Race conditions on Facebook, DigitalOcean and others (fixed)

Race conditions on Facebook, DigitalOcean and others (fixed)(josipfranjkovic.blogspot.com)

294 points by franjkovic 11 years ago | 88 comments

ejcx 11 years ago |

I actually fixed the issue that was reported to LastPass.

I could be mistaken but I believe he reported the security issue through our regular support channel which is why it took three days to see (instead of our security channel). From the time I saw it, I fixed it with the patch going live within an hour or two.

When I DID see it, tried it myself with a quick shell script that that curled and backgrounded the same request a bunch of times, I just kind of chuckled. It was a good bug. Josip is top notch.
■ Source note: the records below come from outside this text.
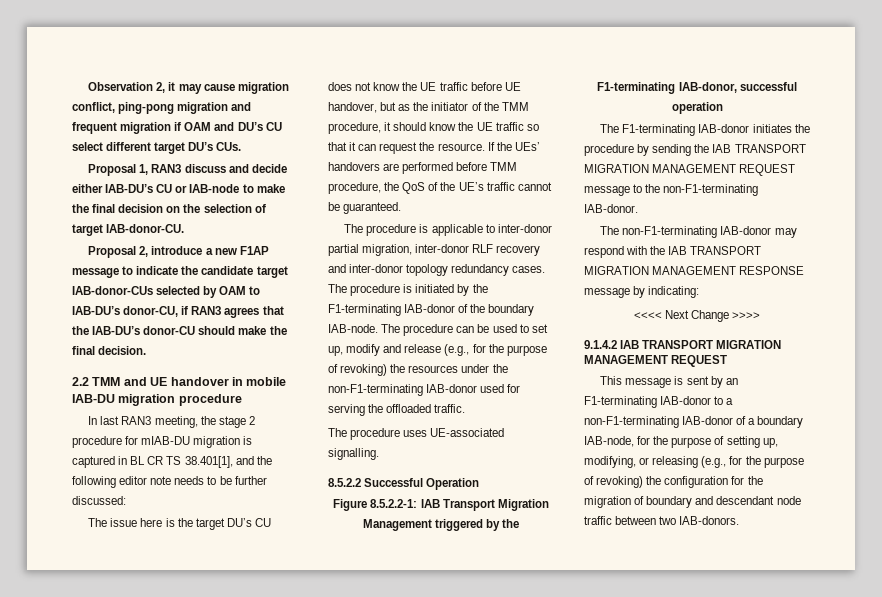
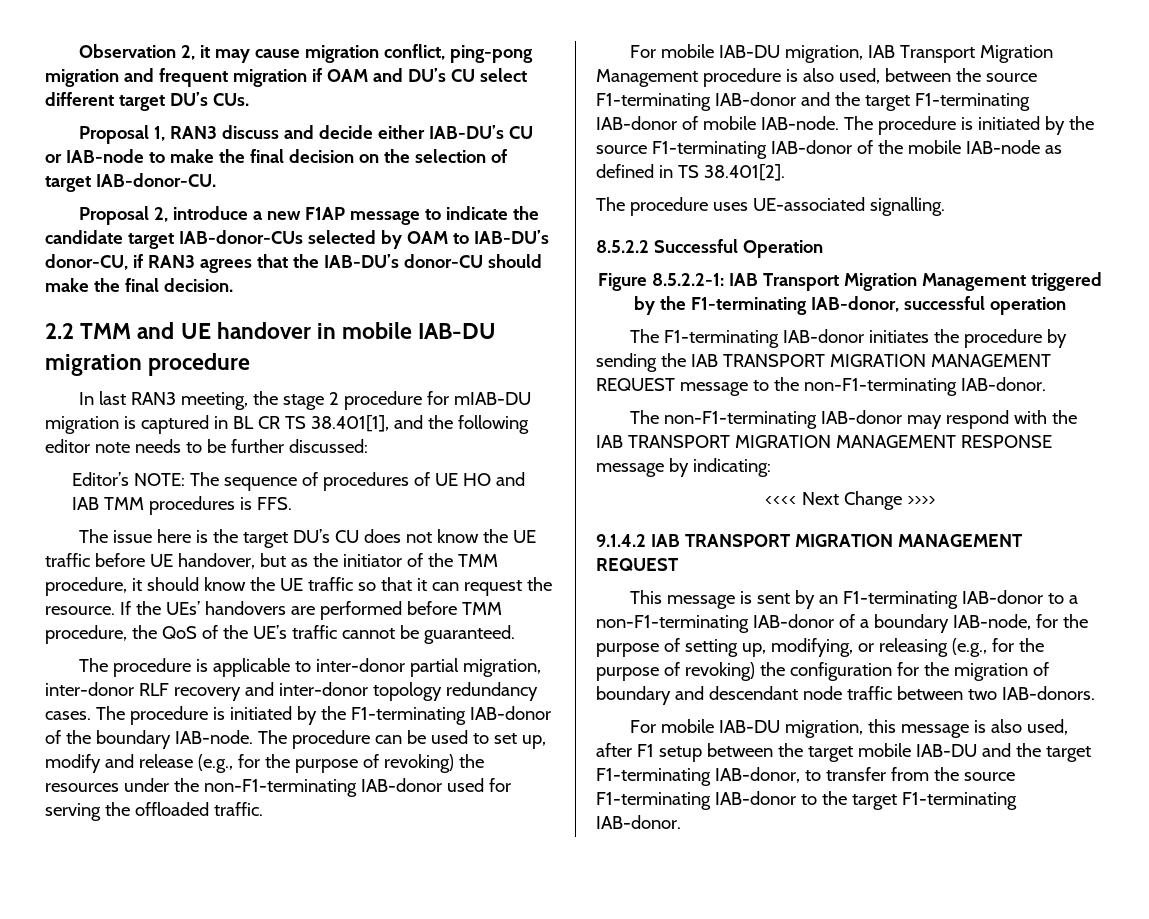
+ Editor’s NOTE: The sequence of procedures of UE HO and IAB TMM procedures is FFS.
+ For mobile IAB-DU migration, IAB Transport Migration Management procedure is also used, between the source F1-terminating IAB-donor and the target F1-terminating IAB-donor of mobile IAB-node. The procedure is initiated by the source F1-terminating IAB-donor of the mobile IAB-node as defined in TS 38.401[2].
+ For mobile IAB-DU migration, this message is also used, after F1 setup between the target mobile IAB-DU and the target F1-terminating IAB-donor, to transfer from the source F1-terminating IAB-donor to the target F1-terminating IAB-donor.

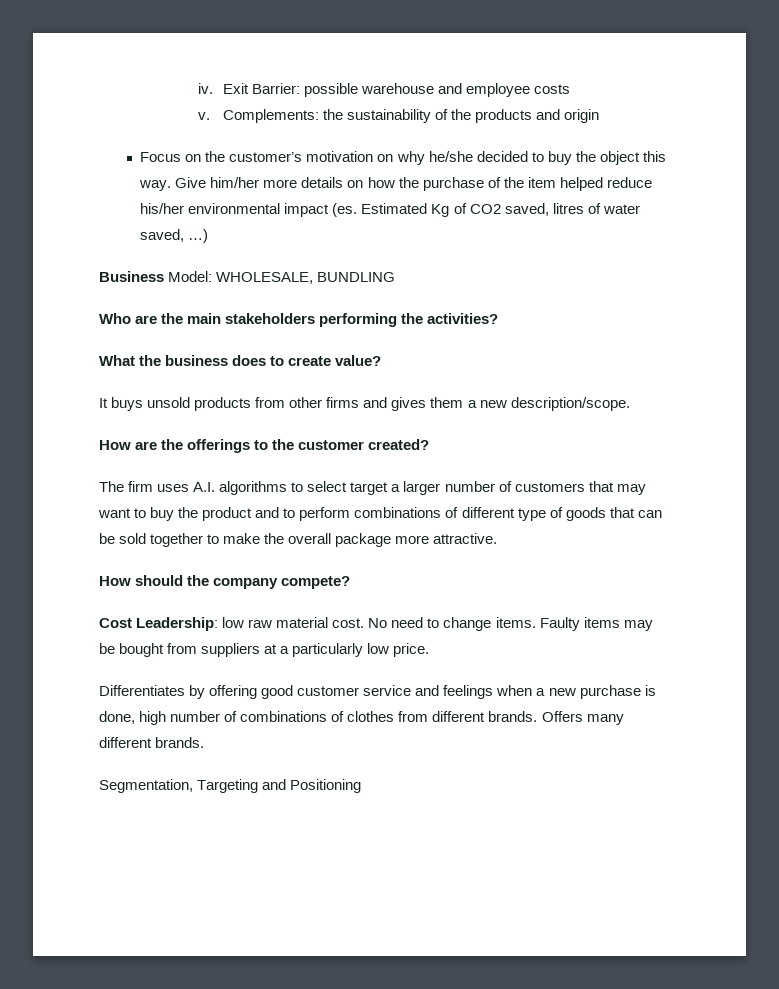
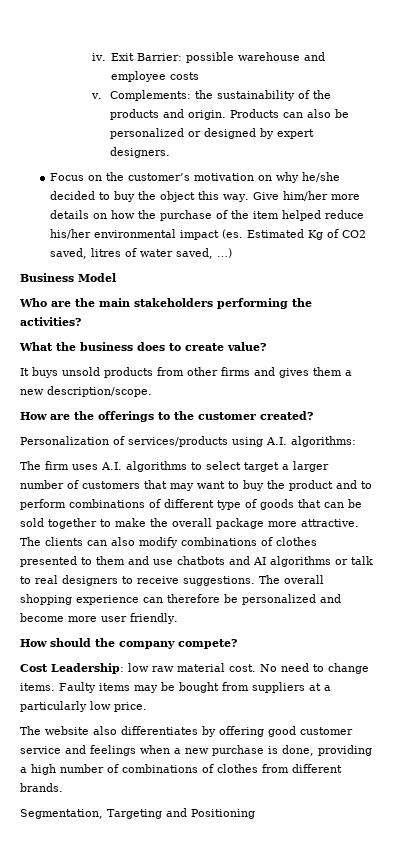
- Complements: the sustainability of the products and origin
+ Complements: the sustainability of the products and origin. Products can also be personalized or designed by expert designers.
- Business Model: WHOLESALE, BUNDLING
+ Business Model
+ Personalization of services/products using A.I. algorithms:
+ The clients can also modify combinations of clothes presented to them and use chatbots and AI algorithms or talk to real designers to receive suggestions. The overall shopping experience can therefore be personalized and become more user friendly.
- Differentiates by offering good customer service and feelings when a new purchase is done, high number of combinations of clothes from different brands. Offers many different brands.
+ The website also differentiates by offering good customer service and feelings when a new purchase is done, providing a high number of combinations of clothes from different brands.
franjkovic 11 years ago | |

Thanks! I reported the bug to security@ email, and one of your team's members replied on the same day (January 6th). Either way, good job on fixing this really fast. I wish more teams are as responsive as yours.

ejcx 11 years ago | | |

Oh okay I was mistaken then.

I believe the race condition is on the rise in terms of severity and importance. Developers are aware of common OWASP bugs, but this type of race condition is often overlooked and developers are going to NEED to be just as aware of. Way to go.

homakov 11 years ago | |

> When I DID see it, tried it myself with a quick shell script that that curled and backgrounded the same request a bunch of times, I just kind of chuckled. It was a good bug

That's the problem with OWASP, when developer from a big company sees race condition for the first time and is surprised

monksy 11 years ago | |

BTW: I just subscribed to LastPass a few days ago. I'm pretty happy with the service.

jdubs 11 years ago | | |

LastPass is awesome but I hate their website login process! It bothers me to no extreme that if I type in my email address with a wrong username, it pops back with, "Invalid password" while typing in a obviously random email, it pops back with a "Unknown email address. Would you like to create an account now?."

I worry that a malicious attacker could finger the service for potential victims.

MichaelGG 11 years ago |

We should see lots more of these if people embrace eventual consistency instead of "slow" ACID transactions. And interestingly, the more larger scale a system, the more likely that globally consistent operations are too expensive to enable in general, and developers will overlook cases where they must implement some locking or double checking.

partisan 11 years ago | |

I would have thought that the opposite would be true; by having an CQRS/event sourcing system with eventual consistency would allow you to avoid posting duplicates to your database:

1. The user submits X number of requests within a second. 2. The system puts the request in a command queue that synchronizes the commands by coupon code, for example. 3. The command is popped off the queue and an event is generated and saved saying the coupon was redeemed. 4. The next command is picked up and all events are applied before processing. At this point, the command is no longer valid so you reject and send an event saying that an attempt was made to redeem a redeemed coupon. 5. Do the same for subsequent requests.

To me, this approach is safer and easier to reason about. You have a log of the fact that someone made the attempt so you can report on this. Not sure you get that benefit from a stored procedure and a transaction unless you build it in and then increase the running time of the open transaction.

pyvpx 11 years ago | |

when did eventual consistency equate to race conditions, or even increased susceptibility to race conditions? I don't follow. could you explain your reasoning further?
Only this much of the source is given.